====== Exercise material
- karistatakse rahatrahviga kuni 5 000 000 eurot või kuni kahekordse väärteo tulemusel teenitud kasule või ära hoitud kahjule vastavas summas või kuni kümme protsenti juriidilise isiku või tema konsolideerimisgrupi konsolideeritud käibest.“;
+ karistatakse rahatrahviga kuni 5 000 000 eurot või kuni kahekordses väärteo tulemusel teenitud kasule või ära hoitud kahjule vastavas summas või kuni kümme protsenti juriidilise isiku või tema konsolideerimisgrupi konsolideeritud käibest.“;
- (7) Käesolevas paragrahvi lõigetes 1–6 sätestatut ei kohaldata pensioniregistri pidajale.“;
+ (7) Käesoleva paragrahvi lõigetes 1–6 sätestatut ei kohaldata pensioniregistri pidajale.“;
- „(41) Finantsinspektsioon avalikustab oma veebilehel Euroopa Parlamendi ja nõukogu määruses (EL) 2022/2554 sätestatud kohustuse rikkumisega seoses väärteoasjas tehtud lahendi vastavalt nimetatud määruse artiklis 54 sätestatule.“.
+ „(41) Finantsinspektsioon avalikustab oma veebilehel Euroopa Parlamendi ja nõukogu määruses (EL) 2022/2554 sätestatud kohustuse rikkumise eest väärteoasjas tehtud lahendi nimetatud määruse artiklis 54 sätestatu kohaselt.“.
============
====== Exercise material
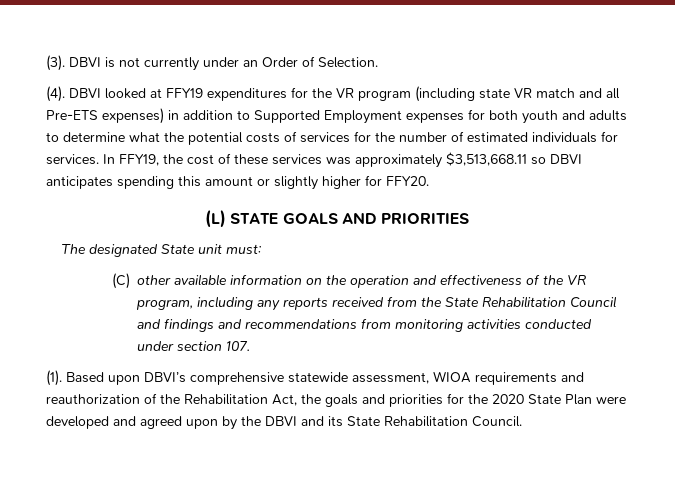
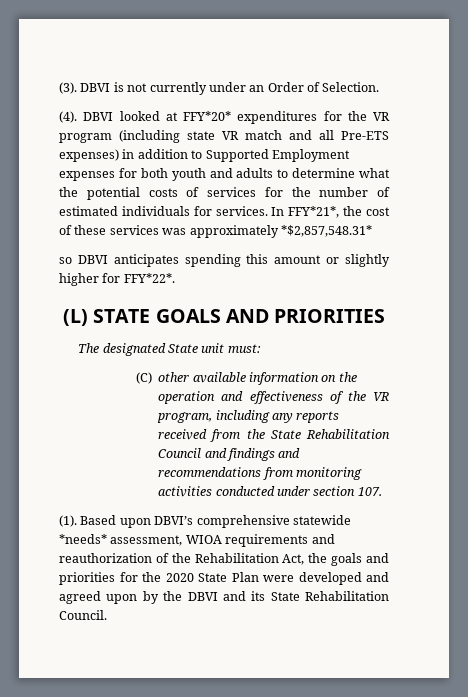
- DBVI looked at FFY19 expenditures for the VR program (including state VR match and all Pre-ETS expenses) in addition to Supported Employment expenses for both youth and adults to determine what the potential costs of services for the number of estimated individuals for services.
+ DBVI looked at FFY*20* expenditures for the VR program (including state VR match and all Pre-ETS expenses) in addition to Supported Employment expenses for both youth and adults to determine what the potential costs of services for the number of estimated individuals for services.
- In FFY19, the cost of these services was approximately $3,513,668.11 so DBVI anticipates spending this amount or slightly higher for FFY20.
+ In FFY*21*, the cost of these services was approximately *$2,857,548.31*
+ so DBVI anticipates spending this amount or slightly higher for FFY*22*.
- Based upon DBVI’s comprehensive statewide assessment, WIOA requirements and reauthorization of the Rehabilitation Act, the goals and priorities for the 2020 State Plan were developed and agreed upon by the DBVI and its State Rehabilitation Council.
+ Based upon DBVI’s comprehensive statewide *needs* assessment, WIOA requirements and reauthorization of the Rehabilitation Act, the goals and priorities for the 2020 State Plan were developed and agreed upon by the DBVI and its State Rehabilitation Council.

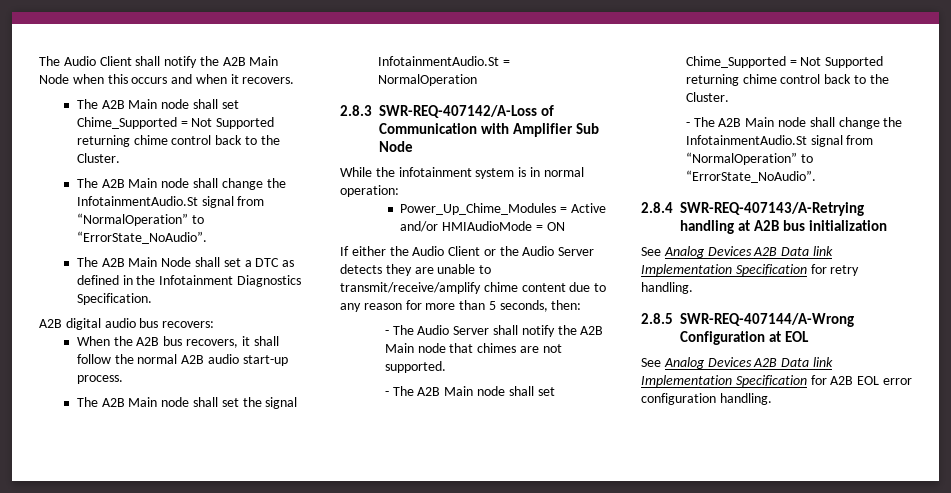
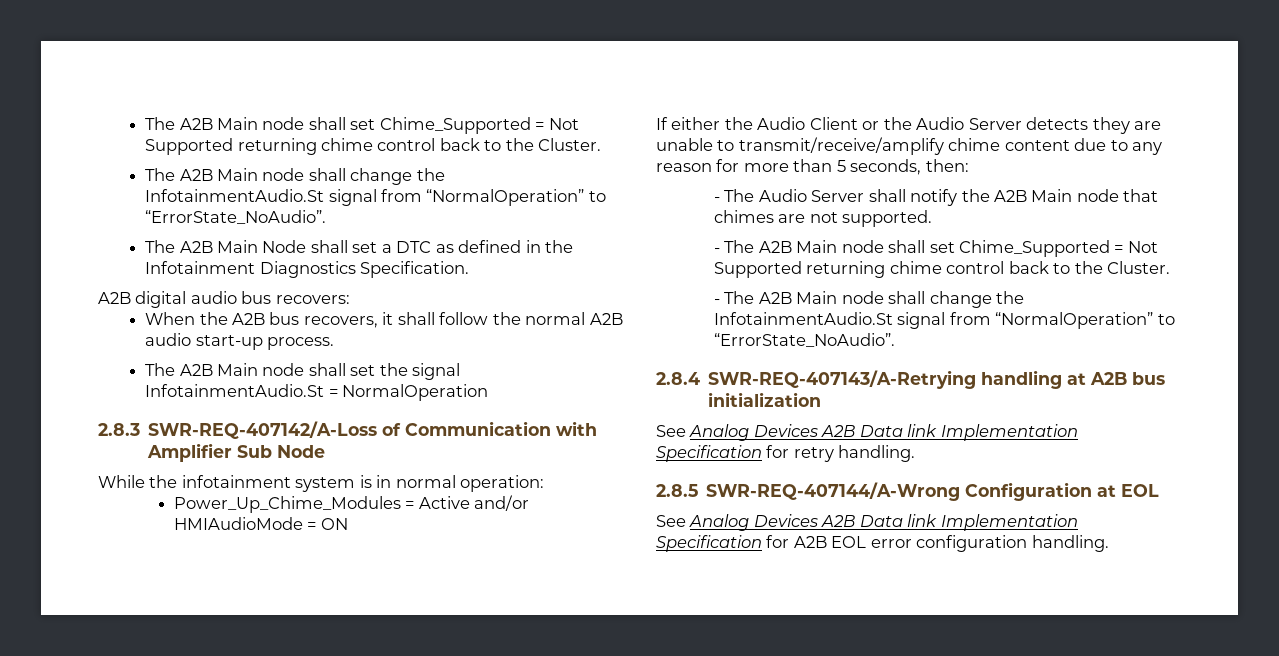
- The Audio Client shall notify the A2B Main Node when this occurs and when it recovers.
============
## [Work to be completed]
Working from the records above, set down word for word everything from the line containing "higher for FFY*22*." down to the line containing "- The Audio", ends included, minus the pictures.

## [Completed task]
+ so DBVI anticipates spending this amount or slightly higher for FFY*22*.
- Based upon DBVI’s comprehensive statewide assessment, WIOA requirements and reauthorization of the Rehabilitation Act, the goals and priorities for the 2020 State Plan were developed and agreed upon by the DBVI and its State Rehabilitation Council.
+ Based upon DBVI’s comprehensive statewide *needs* assessment, WIOA requirements and reauthorization of the Rehabilitation Act, the goals and priorities for the 2020 State Plan were developed and agreed upon by the DBVI and its State Rehabilitation Council.

- The Audio Client shall notify the A2B Main Node when this occurs and when it recovers.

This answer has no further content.